Supplied records START

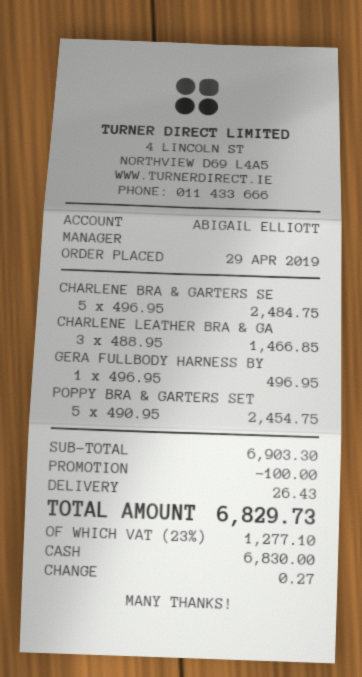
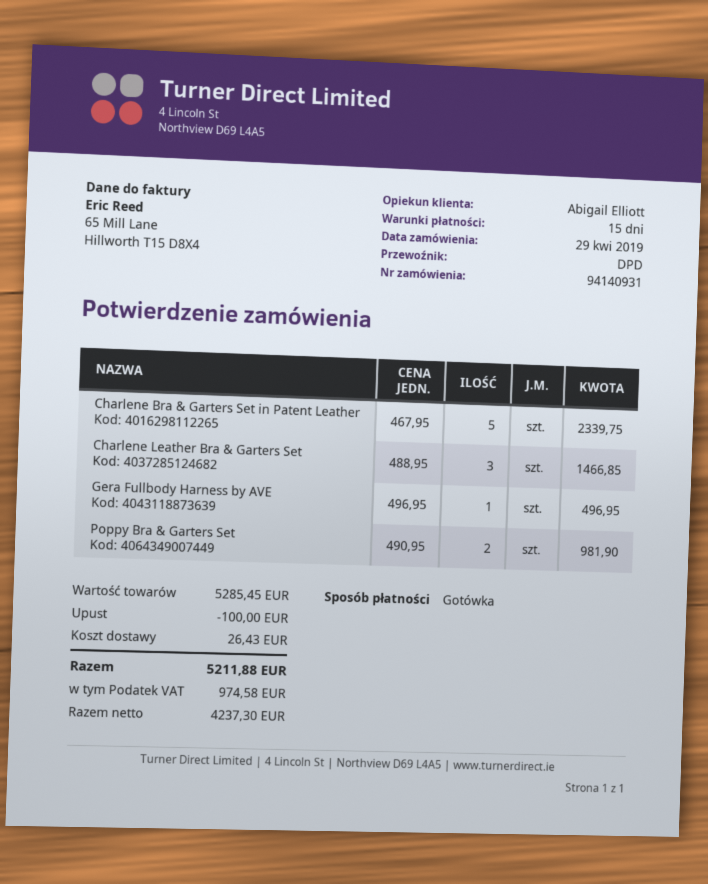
CHARLENE BRA & GARTERS SE: 5 x 496.95 = 2484.75 -> 5 x 467.95 = 2339.75
POPPY BRA & GARTERS SET: 5 x 490.95 = 2454.75 -> 2 x 490.95 = 981.90
subtotal: 6903.30 -> 5285.45
tax: 1277.10 -> 974.58
total: 6829.73 -> 5211.88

Supplied records END

▸ **What the task requires**
Every entry above has to be repeated exactly, apart from its pictures.

▸ **Reply**
CHARLENE BRA & GARTERS SE: 5 x 496.95 = 2484.75 -> 5 x 467.95 = 2339.75
POPPY BRA & GARTERS SET: 5 x 490.95 = 2454.75 -> 2 x 490.95 = 981.90
subtotal: 6903.30 -> 5285.45
tax: 1277.10 -> 974.58
total: 6829.73 -> 5211.88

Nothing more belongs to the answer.